[Chronique] Shame – « Cutthroat »

On les a trop souvent réduits à des clichés du punks énervés aux racines sud-londoniennes, ou dans des comparaisons paresseuses deFontaines D.C. et Fat White Family, portant, Shame, depuis déjà un moment, refuse de se laisser enfermer dans une case trop petite. Avec « Cutthroat », leur nouvel album produit par le magicien John Congleton (Grammy en poche), les cinq Britanniques prennent un virage décisif : fini l’étiquette, place à une œuvre pleinement décomplexée, qui assume ses explorations et ses failles.

Shame balance un disque uppercut euphorisant, plein d’hymnes taillés pour la scène, bourré d’une énergie quasi juvénile et où le charismatique Charlie Steen se pavane comme s’il dansait sur le fil du rasoir.

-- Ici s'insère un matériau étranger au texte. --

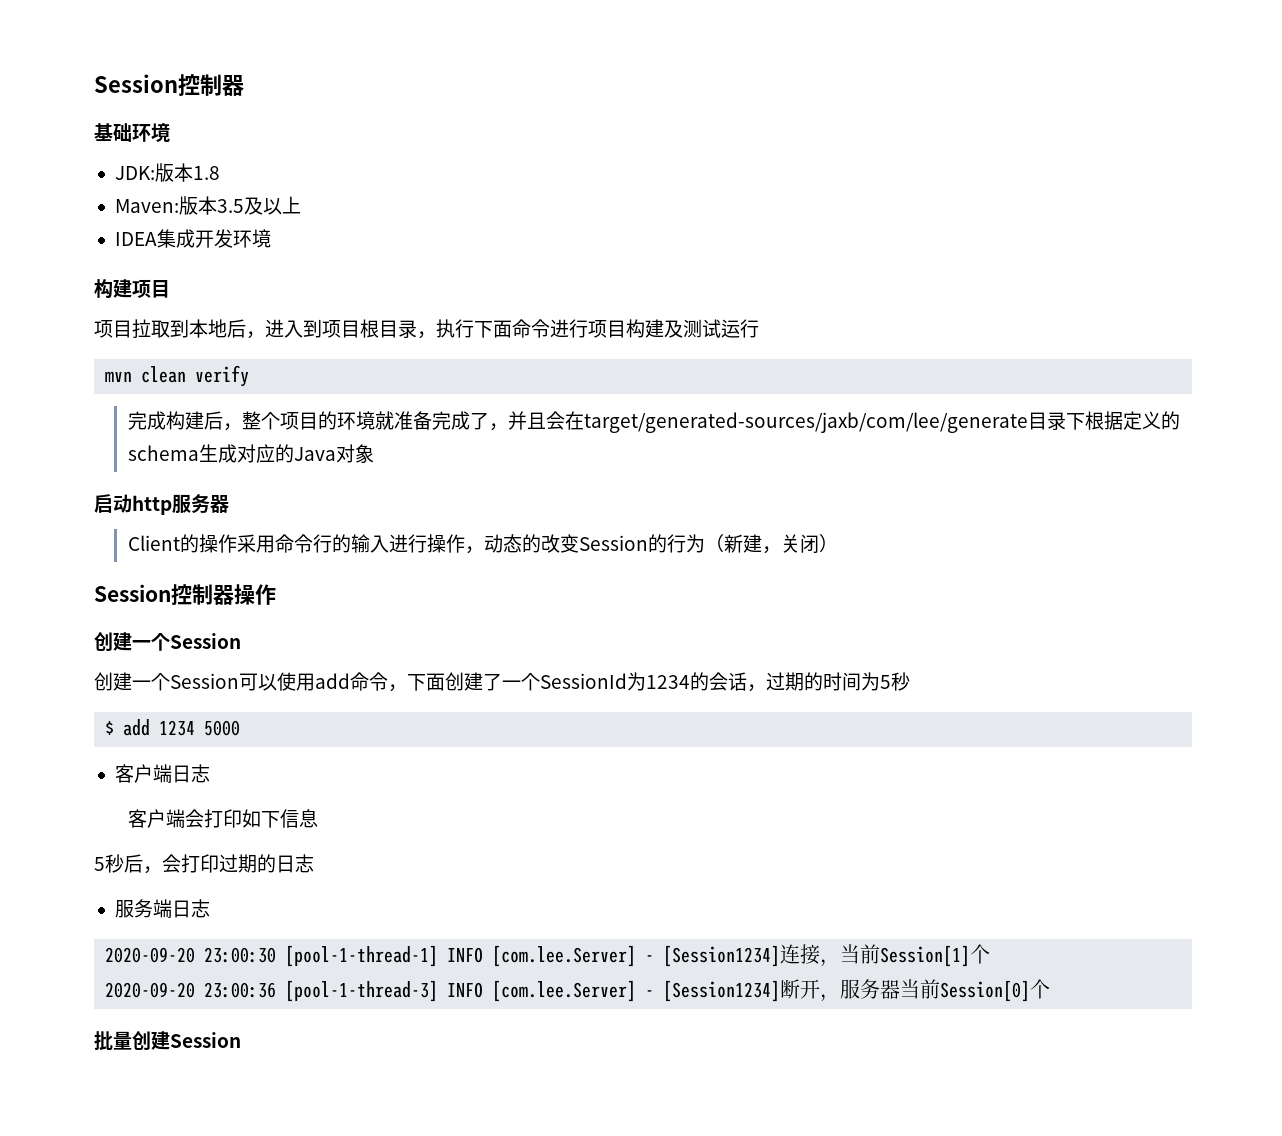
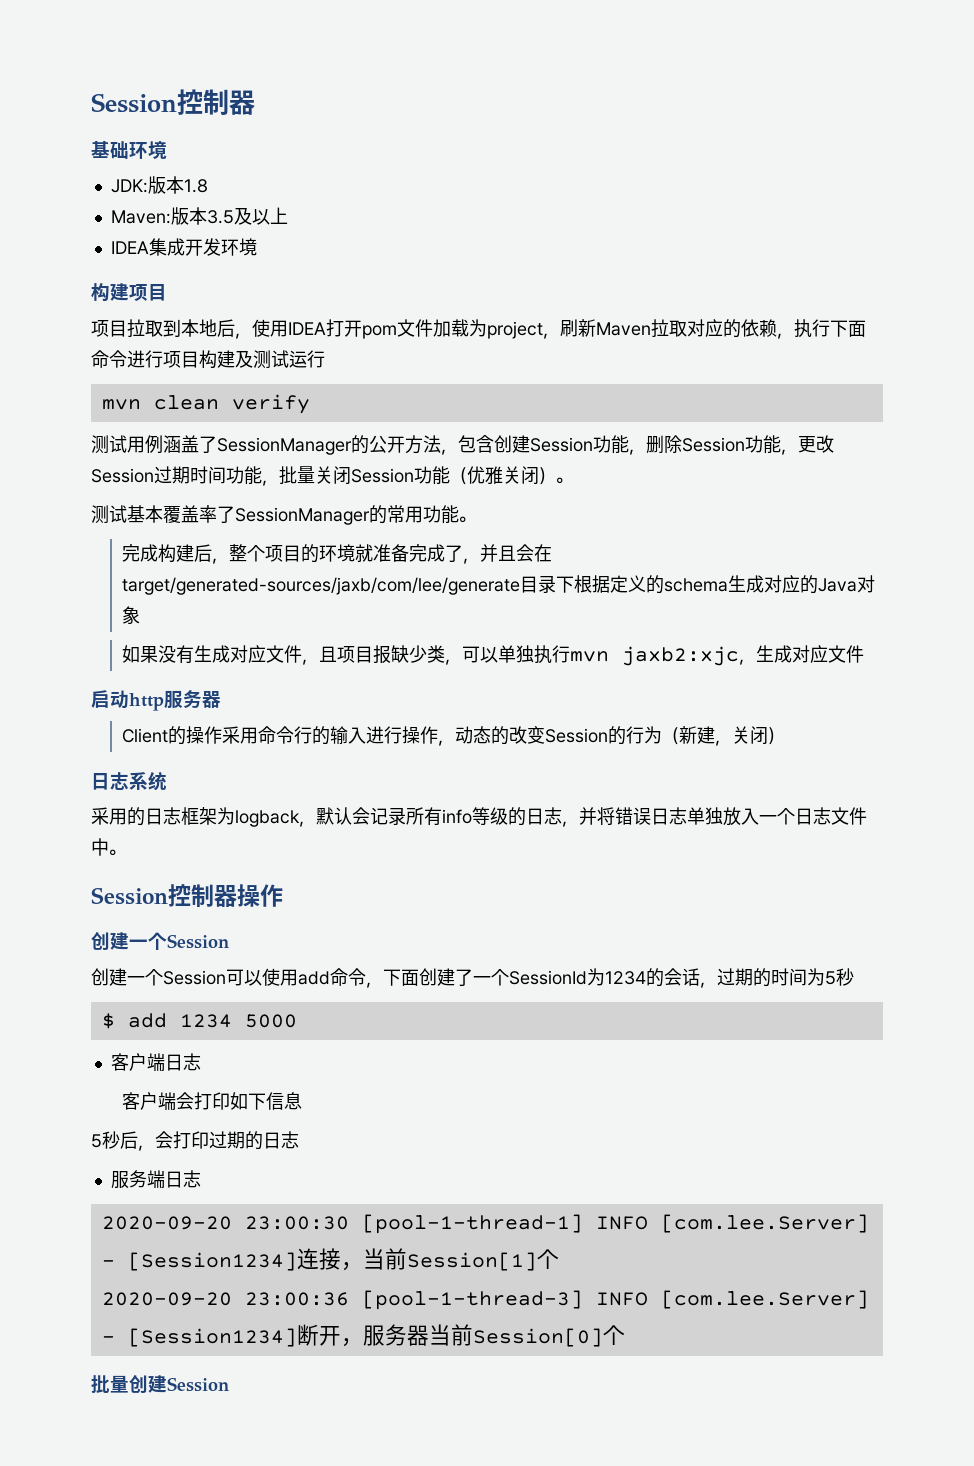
[265,319,417,338] 进入到项目根目录 -> [252,319,777,339] 使用IDEA打开pom文件加载为project，刷新Maven拉取对应的依赖
(250, 376) none -> [91,435,834,455] [91,466,573,486] [91,505,476,525] // 测试用例涵盖了SessionManager的公开方法，包含创建Session功能，删除Session功能，更改Session过期时间功能，批量关闭Session功能（优雅关闭）。 // 测试基本覆盖率了SessionManager的常用功能。
(374, 453) none -> [122,645,865,666] // 如果没有生成对应文件，且项目报缺少类，可以单独执行mvn jaxb2:xjc，生成对应文件
(838, 543) none -> [91,771,167,791] [91,807,867,827] [91,838,126,856] // 日志系统 // 采用的日志框架为logback，默认会记录所有info等级的日志，并将错误日志单独放入一个日志文件中。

L’exaltation est immédiate, viscérale. Pas besoin de trop chercher l’analyse, il suffit de se laisser happer. C’est brut, fun, bruyant, exactement ce qu’on attend… et bien plus que ça.

Car si Cutthroat garde les angles saillants et l’humour noir qui ont fait la force du groupe, il se permet aussi des détours inattendus. Entre deux charges punk incontrôlables « Nothing Better, Plaster« , Shame s’essaie à l’americana crasseuse « Quiet Life« , au sway country désabusé « Spartak » ou encore à une sorte de rockabilly fantomatique qui évoque The Cramps. Un cocktail audacieux qui ne sonne jamais opportuniste tant les bifurcations respirent la nécessités, comme si le groupe cherchait à réinventer goût pour la fièvre.

Et l’urgence demeure leur meilleur vecteur. « Cowards Around«  en est la preuve vibrante, éclatante. Du pur venin, où Charlie Steen crache sa bile contre les politiques, culturistes over protéiné, et autres égoïstes egocentrique… 100% rageur et diablement efficace. Le Shame qu’on aime, abrasif.

Mais là où l’album surprend, c’est dans ses instants de vulnérabilité. qui laisse parfois tomber le masque de la posture pour chanter avec une sincérité émouvante, qui touche dans le mille de la fureur ambiante. Quand la guitare s’étire sur « Screwdriver » ou encore mieux « To and Fro », c’est tout un monde de tension électrique qui se déploie, prêt à éclater à chaque secondes.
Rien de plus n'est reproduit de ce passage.